Learning second-order TVD flux limiters using differentiable solvers
Chenyang Huang, Amal S. Sebastian, Venkatasubramanian Viswanathan
TL;DR
This work tackles oscillations in high-order schemes for hyperbolic conservation laws by learning a second-order TVD flux limiter within a differentiable finite-volume solver. The limiter is parameterized as a convex neural combination of the Minmod and Superbee limiters, with a neural network determining the convex weight from the local slope ratio and constrained to maintain TVD and symmetry. Through differentiable simulations and gradient-based training, the approach achieves strong generalization across linear advection, Burgers’ equation, Euler Sod’s problem, and even a 2D Riemann test, often matching or surpassing classical limiters while remaining compatible with production codes like OpenFOAM. The method enables data-driven, physically constrained design of flux limiters and paves the way for end-to-end optimization of CFD solvers for complex flows.
Abstract
This paper presents a data-driven framework for learning optimal second-order total variation diminishing (TVD) flux limiters via differentiable simulations. In our fully differentiable finite volume solvers, the limiter functions are replaced by neural networks.
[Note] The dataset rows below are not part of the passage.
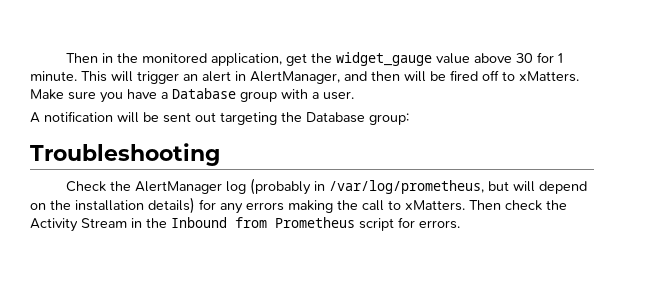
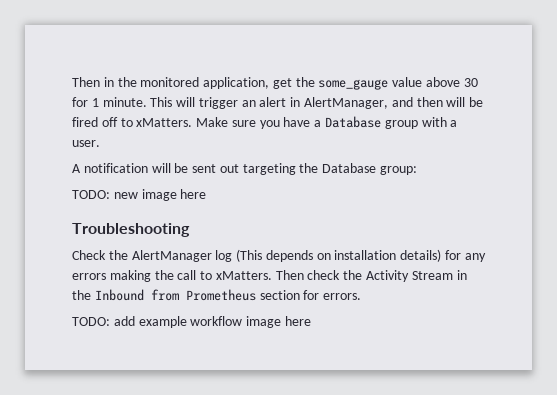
[335,52,432,66] widget_gauge -> [318,79,389,90] some_gauge
(409, 119) none -> [72,189,207,201] // TODO: new image here
[249,178,587,195] [30,200,71,210] (probably in /var/log/prometheus, but will depend on the -> [236,249,331,262] (This depends on
[359,218,394,231] script -> [259,290,300,300] section
(460, 224) none -> [72,316,311,328] // TODO: add example workflow image here

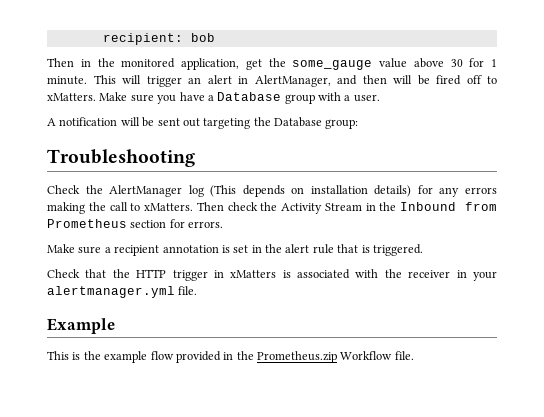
(72, 82) none -> [102,33,215,45] recipient: bob //
[72,189,207,201] // TODO: new image here -> (359, 124) none
[72,316,311,328] TODO: add example workflow image here -> [47,244,423,256] [47,269,497,281] [47,286,198,298] [47,318,115,334] [47,351,414,363] Make sure a recipient annotation is set in the alert rule that is triggered. // Check that the HTTP trigger in xMatters is associated with the receiver in your alertmanager.yml file. // Example // This is the example flow provided in the Prometheus.zip Workflow file.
By representing the limiter as a pointwise convex linear combination of the Minmod and Superbee limiters, we enforce both second-order accuracy and TVD constraints at all stages of training. Our approach leverages gradient-based optimization through automatic differentiation, allowing a direct backpropagation of errors from numerical solutions to the limiter parameters. We demonstrate the effectiveness of this method on various hyperbolic conservation laws, including the linear advection equation, the Burgers' equation, and the one-dimensional Euler equations. Remarkably, a limiter trained solely on linear advection exhibits strong generalizability, surpassing the accuracy of most classical flux limiters across a range of problems with shocks and discontinuities. The learned flux limiters can be readily integrated into existing computational fluid dynamics codes, and the proposed methodology also offers a flexible pathway to systematically develop and optimize flux limiters for complex flow problems.